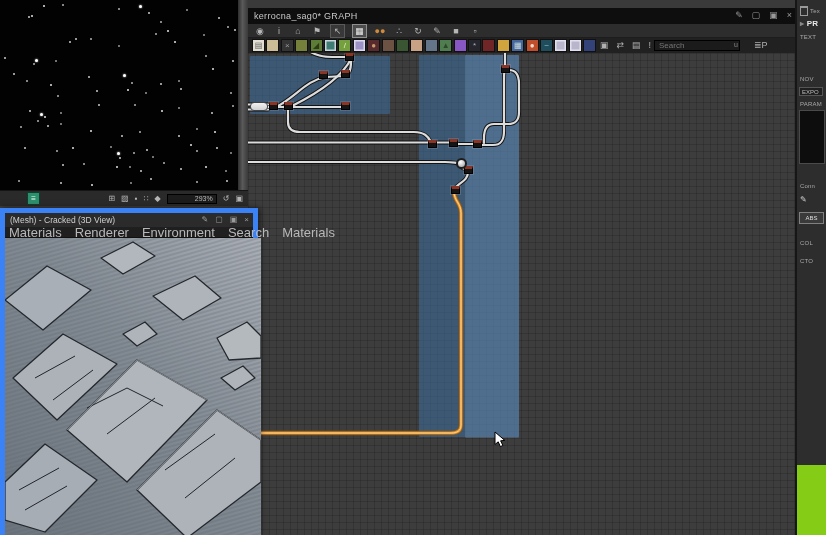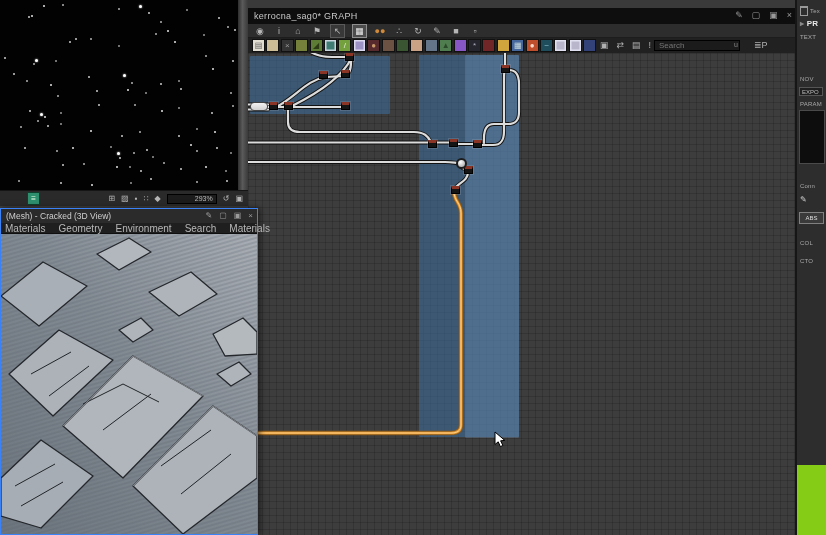--- a/index.html
+++ b/index.html
@@ -68,7 +68,7 @@
             font-size:7px;text-align:right;padding-right:3px;box-sizing:border-box;font-family:"Liberation Sans",sans-serif;}
   
   #viewer3d{position:absolute;left:0;top:208px;width:258px;height:327px;z-index:3;
-            background:#222;box-shadow:2px 0 6px rgba(0,0,0,.55);border:1px solid #3b82f6;box-sizing:border-box;}
+            background:#222;box-shadow:2px 0 6px rgba(0,0,0,.55);border:5px solid #3b82f6;box-sizing:border-box;}
   #v3d-title{position:absolute;left:0;top:0;width:100%;height:14px;background:#2b2b2b;color:#cfcfcf;
              font-size:8.5px;line-height:14px;white-space:nowrap;overflow:hidden;}
   #v3d-title .t{padding-left:5px;}

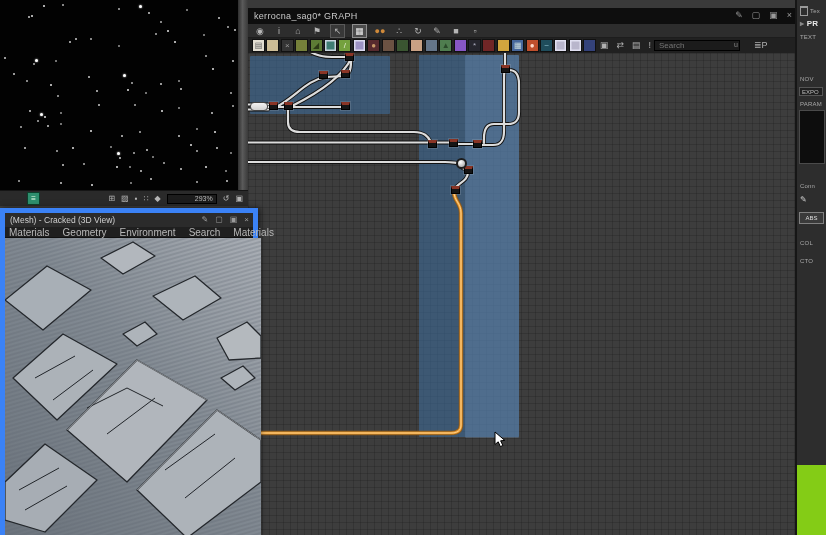--- a/index.html
+++ b/index.html
@@ -76,7 +76,7 @@
   .v3d-controls span{color:#9a9a9a;font-size:8px;line-height:12px;}
   #v3d-menu{position:absolute;left:0;top:14px;width:100%;height:11px;background:#1f1f1f;border-bottom:1px solid #101010;
             display:flex;gap:13px;padding-left:4px;box-sizing:border-box;}
-  #v3d-menu span{color:#b8b8b8;font-size:10px;line-height:11px;}
+  #v3d-menu span{color:#b8b8b8;font-size:13px;line-height:11px;}
   #v3d-viewport{position:absolute;left:0;top:25px;width:256px;height:300px;overflow:hidden;}
   
   #watermark{position:absolute;left:152px;top:247px;z-index:5;pointer-events:none;white-space:nowrap;

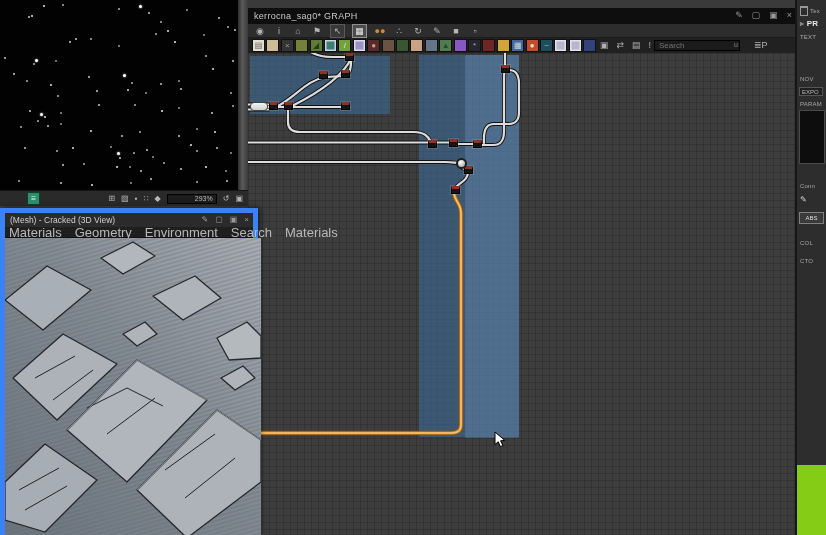--- a/index.html
+++ b/index.html
@@ -364,7 +364,7 @@
     </div>
     <div id="v3d-menu">
         <span>Materials</span>
-        <span>Geometry</span>
+        <span>Renderer</span>
         <span>Environment</span>
         <span>Search</span>
         <span>Materials</span>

- _PROBLEM TO SOLVE_: Exclude every picture and restate the listing word for word.

- _TASK ANSWER_:
--- a/index.html
+++ b/index.html
@@ -68,7 +68,7 @@
             font-size:7px;text-align:right;padding-right:3px;box-sizing:border-box;font-family:"Liberation Sans",sans-serif;}
   
   #viewer3d{position:absolute;left:0;top:208px;width:258px;height:327px;z-index:3;
-            background:#222;box-shadow:2px 0 6px rgba(0,0,0,.55);border:1px solid #3b82f6;box-sizing:border-box;}
+            background:#222;box-shadow:2px 0 6px rgba(0,0,0,.55);border:5px solid #3b82f6;box-sizing:border-box;}
   #v3d-title{position:absolute;left:0;top:0;width:100%;height:14px;background:#2b2b2b;color:#cfcfcf;
              font-size:8.5px;line-height:14px;white-space:nowrap;overflow:hidden;}
   #v3d-title .t{padding-left:5px;}

--- a/index.html
+++ b/index.html
@@ -76,7 +76,7 @@
   .v3d-controls span{color:#9a9a9a;font-size:8px;line-height:12px;}
   #v3d-menu{position:absolute;left:0;top:14px;width:100%;height:11px;background:#1f1f1f;border-bottom:1px solid #101010;
             display:flex;gap:13px;padding-left:4px;box-sizing:border-box;}
-  #v3d-menu span{color:#b8b8b8;font-size:10px;line-height:11px;}
+  #v3d-menu span{color:#b8b8b8;font-size:13px;line-height:11px;}
   #v3d-viewport{position:absolute;left:0;top:25px;width:256px;height:300px;overflow:hidden;}
   
   #watermark{position:absolute;left:152px;top:247px;z-index:5;pointer-events:none;white-space:nowrap;

--- a/index.html
+++ b/index.html
@@ -364,7 +364,7 @@
     </div>
     <div id="v3d-menu">
         <span>Materials</span>
-        <span>Geometry</span>
+        <span>Renderer</span>
         <span>Environment</span>
         <span>Search</span>
         <span>Materials</span>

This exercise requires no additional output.